What is Harmful About Politics

It is obvious to me that elected officials who push extreme agendas with no intention of cooperating with each other will do more harm than good for their electorates and Americans' general faith in their government.

Talking news heads do not help as they seek to offer sensationalistic "reporting" in order to attract a viewership.

A fairly recent exception to all of this would have been NCLB (No Child Left Behind), a bipartisan education act which started out being a good thing, but now is not. Unfortunately, our government's preoccupation with power has not motivated anyone to examine the law which needs tweaked at best.

It truly feels like it is all nothing more than a game to these elected officials. I hate it. 

How could our legislators' working together for the good of its citizenship be a bad thing?

And what about us? We get to ride the seesaw and hope for better days.

Friday, November 12, 2010

The Source of the Search

I just showed my new blog to my husband. He was amused. He didn't say much. He usually doesn't. He is what Tim LaHaye calls phlegmatic. I am not phlegmatic. I used to be sanguine. When I was younger and raising three very active boys (before the Baby Princess arrived), I could be very choleric, just trying to keep ahead of them. During midlife I was quite melancholic, being at the mercy of pending menopause, I think. Now, I don't know what I am. 

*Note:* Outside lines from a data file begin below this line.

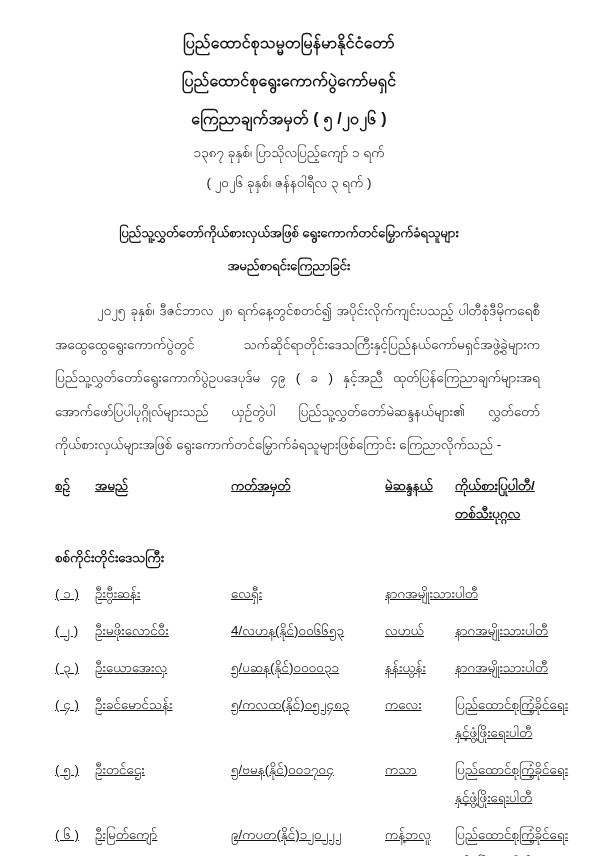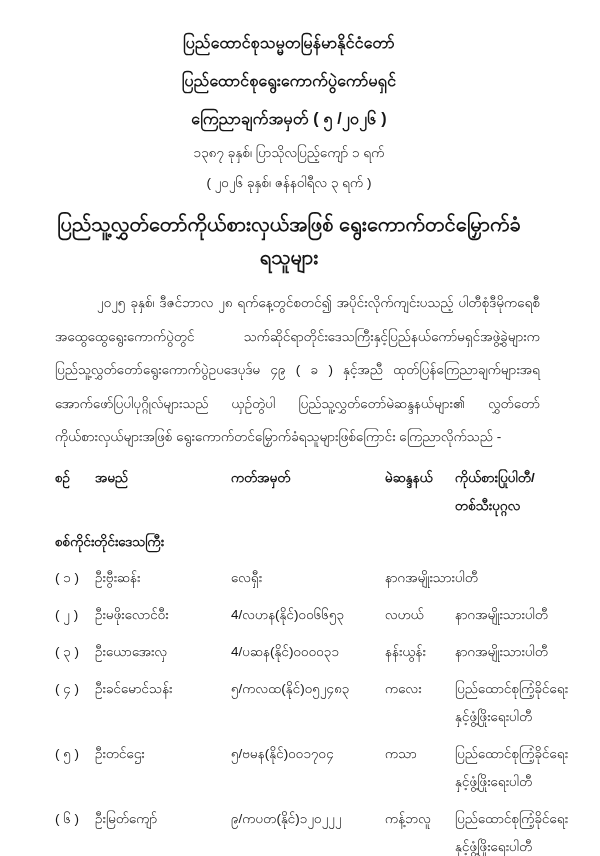--- a/index.html
+++ b/index.html
@@ -24,68 +24,69 @@
   }
   .doc-header .dline{
     font-size:13.5px;
     line-height:30px;
   }
   .doc-header .dline:first-of-type{margin-top:6px;}
   
   .doc-title{
     text-align:center;
     font-weight:bold;
-    font-size:20px;
+    font-size:13px;
     line-height:33px;
-    margin:10px 17px 0 0;
+    margin:18px 17px 0 0;
   }
   
   .body-par{
     font-size:13.5px;
     line-height:33.5px;
     text-align:justify;
     text-align-last:left;
     text-indent:42px;
     margin:12px 0 0 0;
   }
   
   .tbl{margin-top:10px;}
   .trow{
     display:grid;
     grid-template-columns:40px 136px 154px 70px 1fr;
     align-items:start;
     font-size:13.5px;
     line-height:28px;
   }
-  .trow .cell{white-space:nowrap;}
+  .trow .cell{white-space:nowrap;text-decoration:underline;}
   .thead{font-weight:bold;margin-bottom:6px;}
   .section-head{
     font-weight:bold;
     font-size:13.5px;
     line-height:28px;
-    margin:8px 0 8px 0;
+    margin:16px 0 8px 0;
   }
   .trow.r{margin-bottom:9px;}
   .cell .l2:empty{display:none;}
 </style>
 </head>
 <body>
 
 <div class="page">
 
   <div class="doc-header">
     <div class="hline">ပြည်ထောင်စုသမ္မတမြန်မာနိုင်ငံတော်</div>
     <div class="hline">ပြည်ထောင်စုရွေးကောက်ပွဲကော်မရှင်</div>
     <div class="hline">ကြေညာချက်အမှတ် ( ၅ /၂၀၂၆ )</div>
     <div class="dline">၁၃၈၇ ခုနှစ်၊ ပြာသိုလပြည့်ကျော် ၁ ရက်</div>
     <div class="dline">( ၂၀၂၆ ခုနှစ်၊ ဇန်နဝါရီလ ၃ ရက် )</div>
   </div>
 
   <div class="doc-title">
     <div>ပြည်သူ့လွှတ်တော်ကိုယ်စားလှယ်အဖြစ် ရွေးကောက်တင်မြှောက်ခံရသူများ</div>
+    <div>အမည်စာရင်းကြေညာခြင်း</div>
   </div>
 
   <p class="body-par">၂၀၂၅ ခုနှစ်၊ ဒီဇင်ဘာလ ၂၈ ရက်နေ့တွင်စတင်၍ အပိုင်းလိုက်ကျင်းပသည့် ပါတီစုံဒီမိုကရေစီအထွေထွေရွေးကောက်ပွဲတွင် သက်ဆိုင်ရာတိုင်းဒေသကြီးနှင့်ပြည်နယ်ကော်မရှင်အဖွဲ့ခွဲများက ပြည်သူ့လွှတ်တော်ရွေးကောက်ပွဲဥပဒေပုဒ်မ ၄၉ ( ခ ) နှင့်အညီ ထုတ်ပြန်ကြေညာချက်များအရ အောက်ဖော်ပြပါပုဂ္ဂိုလ်များသည် ယှဉ်တွဲပါ ပြည်သူ့လွှတ်တော်မဲဆန္ဒနယ်များ၏ လွှတ်တော်ကိုယ်စားလှယ်များအဖြစ် ရွေးကောက်တင်မြှောက်ခံရသူများဖြစ်ကြောင်း ကြေညာလိုက်သည် -</p>
 
   <div class="tbl">
 
     <div class="trow thead">
       <div class="cell">စဉ်</div>
       <div class="cell">အမည်</div>
       <div class="cell">
@@ -117,21 +118,21 @@
       <div class="cell">လဟယ်</div>
       <div class="cell">
         <div class="l1">နာဂအမျိုးသားပါတီ</div>
 
       </div>
     </div>
 
     <div class="trow r">
       <div class="cell">( ၃ )</div>
       <div class="cell">ဦးယောအေးလှ</div>
-      <div class="cell">4/ပဆန(နိုင်)၀၀၀၀၃၁</div>
+      <div class="cell">၅/ပဆန(နိုင်)၀၀၀၀၃၁</div>
       <div class="cell">နန်းယွန်း</div>
       <div class="cell">
         <div class="l1">နာဂအမျိုးသားပါတီ</div>
 
       </div>
     </div>
 
     <div class="trow r">
       <div class="cell">( ၄ )</div>
       <div class="cell">ဦးခင်မောင်သန်း</div>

Sometimes I feel bad that I don't fit personality categories very well. I have often felt either too much of this or not enough of that. 


I do have a Savior: Jesus Christ. But, I'm not a very good Christian. Once I heard a quote by a Christian college professor who said, "It is much easier to move to a logical extreme than to remain at the midpoint of Biblical tension." True; and so it is in life.


I have very deep and raw emotions to some things, but I often hide them thinking it is best for the time being, to ignore them. But, unfortunately, I do have a breaking point, and all too often, the hidden things surface at inopportune times, causing me regret or embarrassment. 

I think by nature I am quite impatient, and this causes internal strife that I am constantly trying to understand. I absolutely hate it when my mother reminds me of what a difficult child I was; especially how she never understood what I wanted. She only knew it wasn't what she was offering. 

All of this background, has me, lately, contemplating the wisdom of looking for a middle ground. I find myself seeking the midpoint, constantly. I know I've always been very sensitive to criticism, ashamed of poorly-timed comments that were not meant to harm. I have lived a little over a half of a century. That's in the middle, isn't it? But whatever the cause, I think I'm going to try to middle.